Wanadoo Data / groupe groupe France Télécom

Profitant de son monopole dans le téléphone fixe et les annuaires, FT a confié à sa filiale Wanadoo le soin de commercialiser le plus vaste fichier nominatif créé sans accord préalable de l’abonné

Wanadoo Data est la base de données privées la plus vaste du pays et profite des fichiers de sa maison mère (notamment celui des abonnés au téléphone enrichi grâce au monopole). Cette filiale de France Télécom peut effectuer des croisements sur des fichiers de toute nature. Si Wanadoo Data se targue d’obtenir l’accord express de la personne (opt-in) pour ses activités internet, en revanche d’autres données qu’il récupère n’y sont pas soumis (lorsque l’on ouvre une ligne France Télécom les données personnelles sont conservées par défaut exploitation commerciale).

A CHARGE

Dossier du mensuel Newbiz ("COMMENT VOUS ÊTES SURVEILLÉ", novembre 2001)

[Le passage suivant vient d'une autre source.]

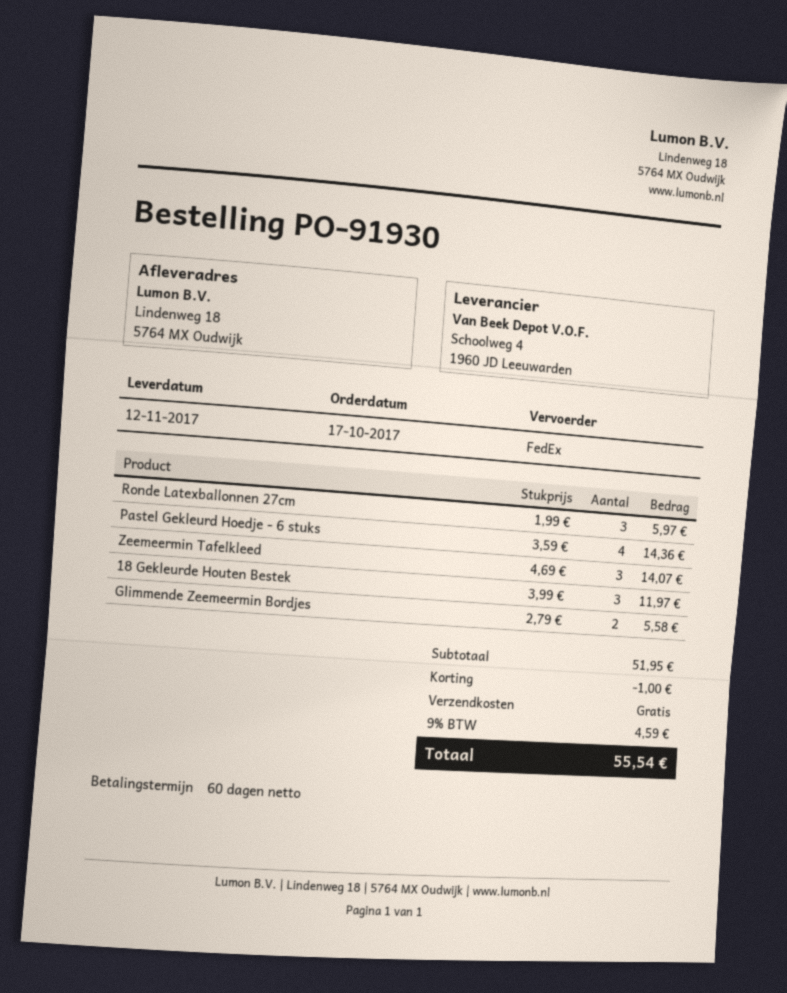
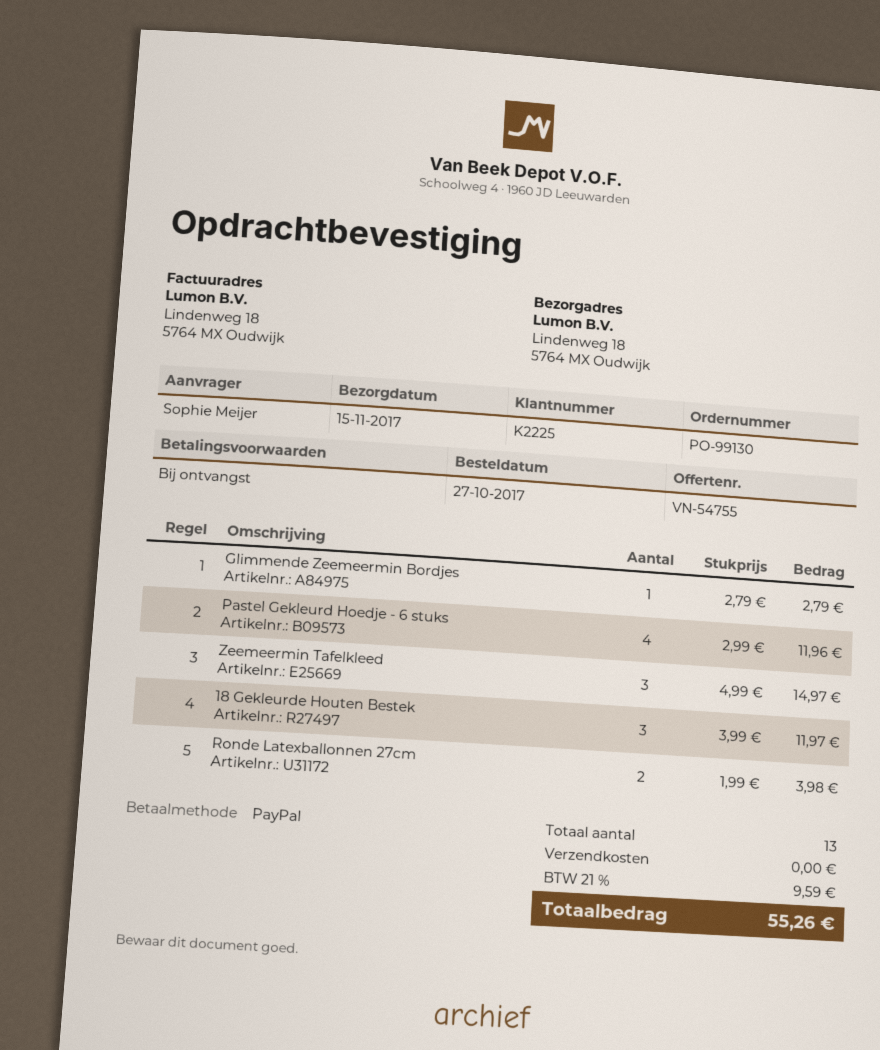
order number: PO-91930 -> PO-99130
order date: 2017-10-17 -> 2017-10-27
delivery date: 2017-11-12 -> 2017-11-15
payment terms: 60 days -> on receipt
Ronde Latexballonnen 27cm: 3 x 1.99 = 5.97 -> 2 x 1.99 = 3.98
Pastel Gekleurd Hoedje - 6 stuks: 4 x 3.59 = 14.36 -> 4 x 2.99 = 11.96
Zeemeermin Tafelkleed: 3 x 4.69 = 14.07 -> 3 x 4.99 = 14.97
Glimmende Zeemeermin Bordjes: 2 x 2.79 = 5.58 -> 1 x 2.79 = 2.79
discount: 1.00 -> none
tax: 9% = 4.59 -> 21% = 9.59
total: 55.54 -> 55.26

En France, il faut payer pour ne pas figurer dans l’annuaire. Une inscription sur la liste rouge coûte 15 francs par mois et rapporte 800 millions de francs par an à France Télécom. Payer pour ne pas être fiché, un comble ? Personne aujourd’hui ne semble remettre ce système en cause. Il risque de se généraliser si les internautes et les citoyens n’y prennent garde : aujourd’hui, les entreprises cherchent par tous les moyens à collecter un maximum d’informations sur leurs clients (...), des fiches d’informations détaillées qui viendront garnir aussitôt les bases de données clients de ces entreprises, championnes de la relation client ou du « customer relationship management » (CRM), comme disent les consultants. Un danger pour la vie privée ? Certes, le CRM n’en est qu’à ses balbutiements, mais les derniers obstacles techniques à sa mise en place sont en train d’être levés. La progression des capacités de stockage, d’abord. Elle permet d’enregistrer des fichiers toujours plus volumineux. Les logiciels d’analyse et d’extraction de données, ensuite : ils sont de plus en plus performants, permettant désormais de constituer des « populations d’individus » selon des dizaines de critères. Bref, la taille et la « pertinence » des fichiers s’accroissent. Par ailleurs, pour financer leur gestion et leurs mises à jour, les entreprises n’hésitent pas à revendre des paquets de données à d’autres sociétés.

Vous venez d’emménager dans votre nouveau logement ? Dans ce cas, vous avez certainement demandé à France Télécom de vous ouvrir une ligne... Donc, vous êtes aussitôt venu « garnir » le fichier de Wanadoo Data. Cette filiale de France Télécom est issue de la fusion, en mai dernier, de deux entités de l’opérateur : Mediatel, la société qui gérait jusqu’alors le fichier des abonnés de France Télécom, et Chronaxies, spécialisée dans le traitement et l’hébergement de bases marketing. Wanadoo Data se porte bien : 11 millions d’euros de chiffre d’affaires en 2000 grâce à la revente de fichiers. Et sa base, qui contient quelque 19 millions d’adresses -celles des ménages qui possèdent un téléphone fixe- est en passe de s’enrichir. D’abord, grâce aux données fournies par les 3,5 millions abonnés à Wanadoo lors de leur inscription. Ensuite, grâce au programme de collecte de données, mis en place cet été. Ce programme aurait permis, indique Annie Madec, la responsable marketing et communication de Wanadoo Data, de recueillir 350000 adresses e-mail qualifiées. « Qualifiées », parce que bien entendu, ces adresses e-mail sont accompagnées d’informations personnelles (âge, état-civil, profession, centres d’intérêt, etc.) fournies sans retenue par les internautes alléchés par les perspectives de remporter un Camescope numérique, des séjours au soleil, ou des planches de surf.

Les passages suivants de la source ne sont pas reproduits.